I pre-purchased my Post-Grading Bacon on Saturday morning.
"Didn’t you do this before the Moonwalk too?" asked Gareth, "It’s like you’re a dog – you only get a treat for performing tricks."
Too true! The bacon before that was because I finally found a new job. The bacon before that bacon was because I’d turned in my book. But it’s bloody amazing bacon and it must be treated with reverence. Except for Saturday when I was starving and turned the whole lot into a toasty bacon, tomato and avocado sandwich. Hubba hubba.
I was concerned that Grading Day would suck without a bacon-shaped carrot dangling in front of me, but I pulled through!
I broke out my sexy new Official Fancy Trousers. Many times my pals had asked, "Why do you not wear the Trousers?" and I said snootily, "Because I haven’t earned them yet!" But as with the bacon I decided to seize the reward before I’d earned it and see if the universe fell apart. I only wish I’d bought them earlier – sure it looks like you’re storing a picnic lunch in your crotch but the bagginess is makes for free and easy kickin’.
The grading felt different from previous sporty events. With the 5K and Moonwalk I could zone out and fall into a rhythm once I’d crossed the start line – the only thing to remember was put one foot in front of the other. The grading was more like high school exams – so much information crammed into your brain; wondering if you could get away with writing the answers on your arm.
To prevent freak-outs, I broke it all down into chunks: three different belts, six different sections for each belt, then sparring at the end. A total of 19 components. We weren’t allowed to bring anything into the room with us except a bottle of water, so my spreadsheet had to be a mental one – I ticked off each chunk as we went through. Five chunks down, 14 to go! It was much easier to deal with that way. I calculated what percentage of the grading had been completed, percentage remaining; number of tasks cocked up versus tasks successfully executed. Etc etc etc!
I tell you what’s irritating: when you’re spewy with nerves and you can hear someone prattling, "I’m not nervous at all. I’m feeling quite relaxed and calm." Oh reeeeally now! In contrast, one of my mates was convinced she was going to screw up. My heart pinged because she’d worked so hard and there was no logical reason for her not to believe she’d kick arse. So I’d say after each panic, "You can do this dude! I’ve seen you do it a thousand times before."

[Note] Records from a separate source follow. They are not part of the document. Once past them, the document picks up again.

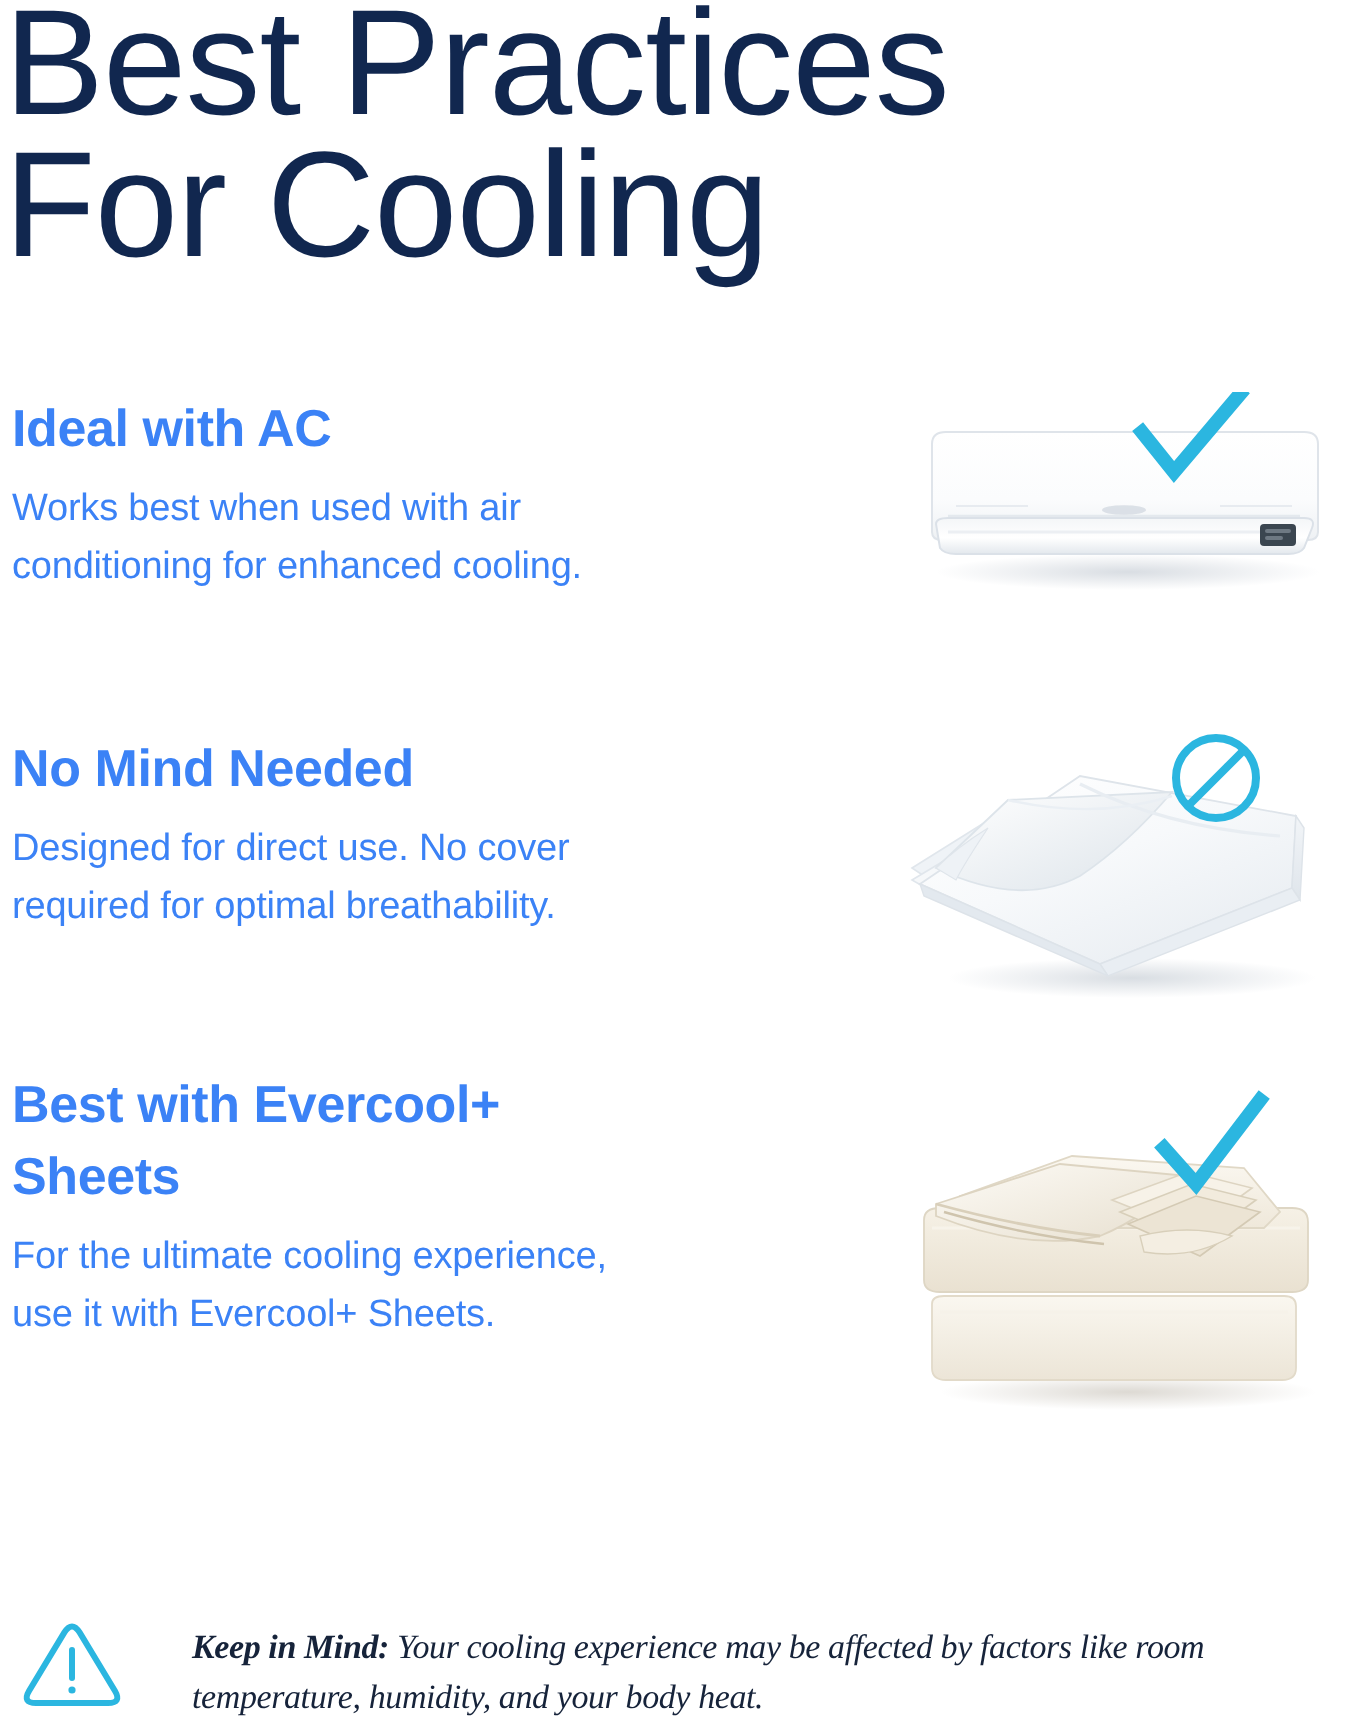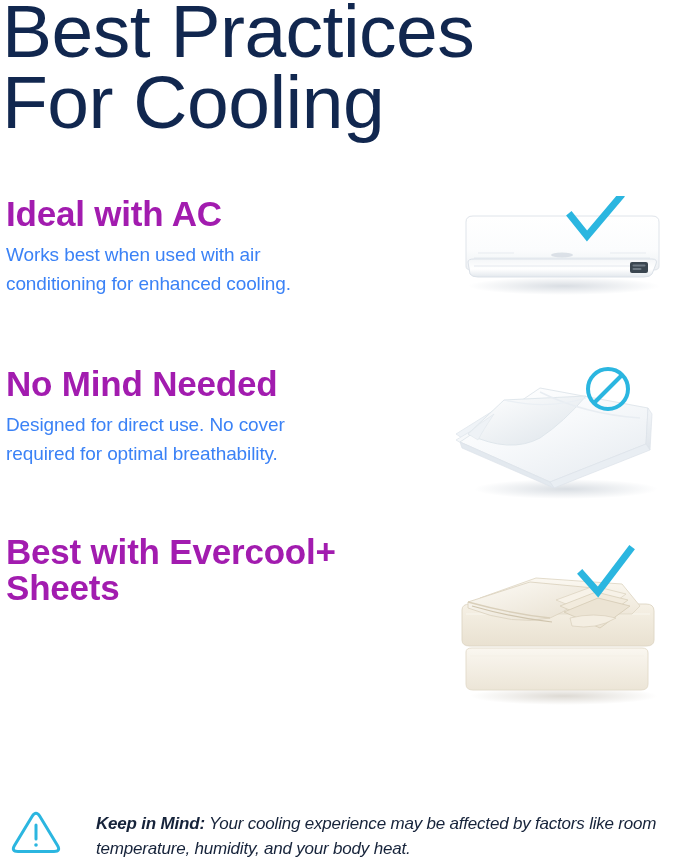--- a/index.html
+++ b/index.html
@@ -43,24 +43,24 @@
 
   .sec-text {
     position: absolute;
     left: 6px;
     top: 0;
     width: 400px;
   }
   .sec-heading {
     font-family: "Liberation Sans", sans-serif;
     font-weight: 700;
-    font-size: 35px;
+    font-size: 26px;
     line-height: 36px;
     letter-spacing: -0.2px;
-    color: #a21caf;
+    color: #3b82f6;
     margin: 0;
     white-space: pre-line;
   }
   .sec-body {
     font-family: "Liberation Sans", sans-serif;
     font-weight: 400;
     font-size: 19px;
     line-height: 29px;
     letter-spacing: -0.1px;
     color: #3b82f6;
@@ -86,21 +86,21 @@
   .warn-icon {
     position: absolute;
     left: 10px;
     top: 8px;
   }
   .footer-text {
     position: absolute;
     left: 96px;
     top: 11px;
     width: 570px;
-    font-family: Liberation Sans, sans-serif;
+    font-family: Liberation Serif, serif;
     font-style: italic;
     font-weight: 400;
     font-size: 17px;
     line-height: 25px;
     letter-spacing: -0.2px;
     color: #16233a;
   }
   .footer-text .lead {
     font-weight: 700;
     font-style: italic;
@@ -217,20 +217,22 @@
       </g>
     </svg>
   </div>
 </div>
 
 <div class="section s3">
 
   <div class="sec-text">
     <div class="sec-heading">Best with Evercool+
 Sheets</div>
+    <div class="sec-body">For the ultimate cooling experience,
+use it with Evercool+ Sheets.</div>
   </div>
 
   <div class="art" style="width:235px;height:165px;top:10px;">
     <svg width="235" height="165" viewBox="0 0 235 165">
       <defs>
         <linearGradient id="crTop" x1="0" y1="0" x2="0" y2="1">
           <stop offset="0%" stop-color="#fbf8f1"></stop>
           <stop offset="100%" stop-color="#efe8da"></stop>
         </linearGradient>
         <linearGradient id="crMid" x1="0" y1="0" x2="0" y2="1">

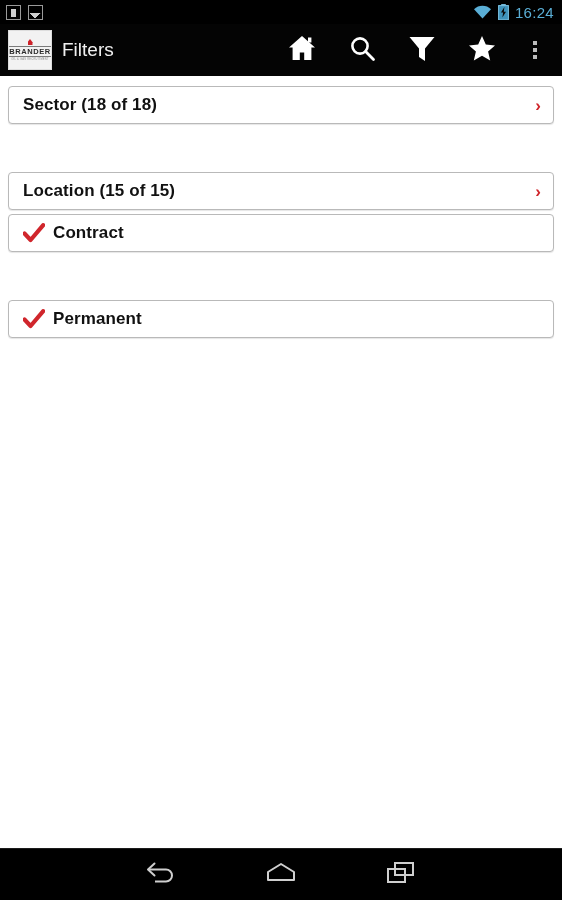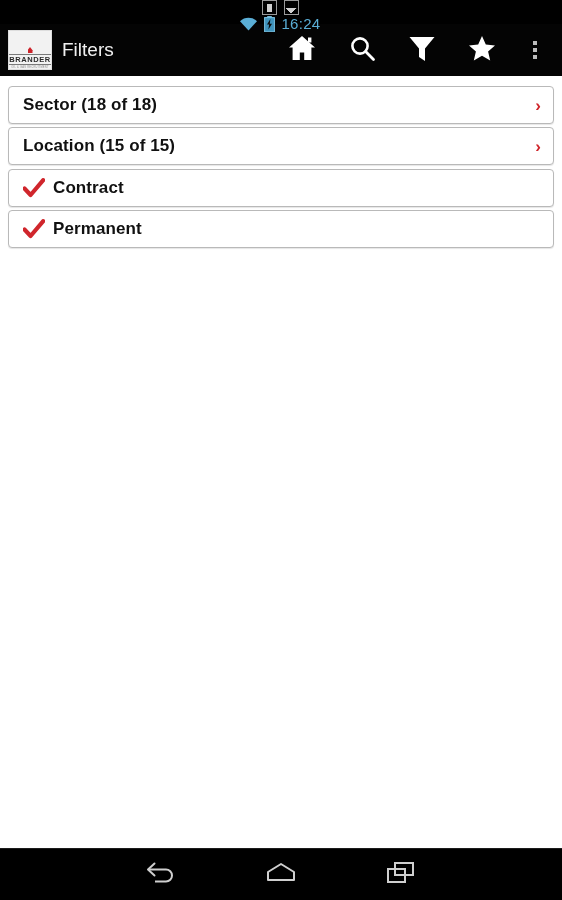--- a/index.html
+++ b/index.html
@@ -9,21 +9,20 @@
     font-family:"Liberation Sans", sans-serif;
     overflow:hidden;
   }
   #screen { position:relative; width:562px; height:900px; background:#ffffff; }
 
   
   .status-bar {
     height:24px; background:#000000;
     display:flex; align-items:center; justify-content:space-between;
     padding:0 8px 0 6px;
-    flex-direction:column;
   }
   .status-left { display:flex; align-items:center; gap:7px; }
   .status-right { display:flex; align-items:center; gap:6px; }
   .notif-ico {
     width:15px; height:15px; border:1.5px solid #9a9a9a;
     display:flex; align-items:flex-end; justify-content:center;
     position:relative;
   }
   .notif-ico.usb::after {
     content:""; width:5px; height:8px; background:#cfcfcf; margin-bottom:2px;
@@ -38,21 +37,21 @@
   .wifi-ico svg, .batt-ico svg { display:block; }
 
   
   .action-bar {
     height:52px; background:#040404;
     display:flex; align-items:center;
     padding-left:8px; padding-right:4px;
   }
   .logo-box {
     width:44px; height:40px; background:#f2f2f2;
-    display:flex; flex-direction:column; align-items:center; justify-content:flex-end;
+    display:flex; flex-direction:column; align-items:center; justify-content:center;
     border:1px solid #dddddd; flex:none; overflow:hidden;
   }
   .logo-mark { width:5px; height:6px; background:#cc2229; margin-bottom:1px;
                clip-path:polygon(50% 0%,100% 55%,100% 100%,0% 100%,0% 55%); }
   .logo-word { font-size:7.5px; font-weight:bold; letter-spacing:.6px; color:#2b2b2b;
                border-top:1px solid #7a7a7a; border-bottom:1px solid #7a7a7a;
                padding:.5px 0; line-height:1; }
   .logo-sub { font-size:2.6px; color:#8a8a8a; letter-spacing:.25px; margin-top:1.5px;
               transform:scaleY(1.1); white-space:nowrap; }
   .ab-title { color:#f0f0f0; font-size:19px; margin-left:10px; flex:1; }
@@ -67,21 +66,21 @@
   
   .sub-header {
     height:34px; background:#333333;
     display:flex; align-items:center; justify-content:center;
     border-bottom:1px solid #151515;
   }
   .sub-header span { color:#ffffff; font-size:17px; font-weight:bold; letter-spacing:.2px; }
 
   
   .content { padding:10px 8px 0 8px; background:#ffffff; }
-  .group { display:flex; flex-direction:column; }
+  .group { display:flex; flex-direction:column;gap:45px; }
   .group + .group { margin-top:4px; }
   .row {
     height:38px; background:#ffffff;
     border:1px solid #b9b9b9; border-radius:4px;
     display:flex; align-items:center;
     padding:0 12px 0 14px;
     box-shadow:0 1px 1px rgba(0,0,0,.10);
   }
   .row + .row { margin-top:3px; }
   .row-label { font-size:17px; font-weight:bold; color:#111111; flex:1; letter-spacing:.1px; }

Just saying those words out loud to someone else helped soothe my nerves. Throughout the four long hours of grading I’d mutter to myself, You have done this a thousand times before. You have done this a thousand times before. It pains me to admit that such cheesy self-talk bollocks was helpful.
Of course there were stuff-ups. The worst segment is like sight reading in piano exams – they yell out a random sequence of kicks or hand techniques and you’ve got to do them on the spot. ARRGH! It’s so hard to stay focused and not totally forget the instruction. I always seemed to be kicking with the wrong leg and doing the wrong punch at the wrong time. It was hard not to feel demoralised for mucking up but I kept up the chatter: That’s just one of 19, calm the hell doon!
I think Orange went the best – it was the hardest one, but by the time we got round to it we’d been going so long that the nerves had eased. For the first time ever I did the Orange set movement in a flowing fashion, without Rain Man-style mutterings!
The sparring turned out okay because I was mercifully grouped with my mates – we’d kicked each other plenty of times before so I didn’t feel scared. Finally I was calm enough to think about the moves and actually throw some, instead of waiting for the blows to rain down. About bloody time.
Finally the grading was over! OVER!
All twelve kickboxing dames gathered wearily before our Great Leader, where he informed us that we had all passed.
ORANGE BELT, BABY!
And then our Leader actually shed a few wee tears, saying he was so proud of us and how much work we’d put in. Aww. It was a tender moment.
I didn’t blub, for once in my overly emotional life. I was too busy feeling euphoric and relieved and stunned. And wishing I hadn’t already eaten that bacon.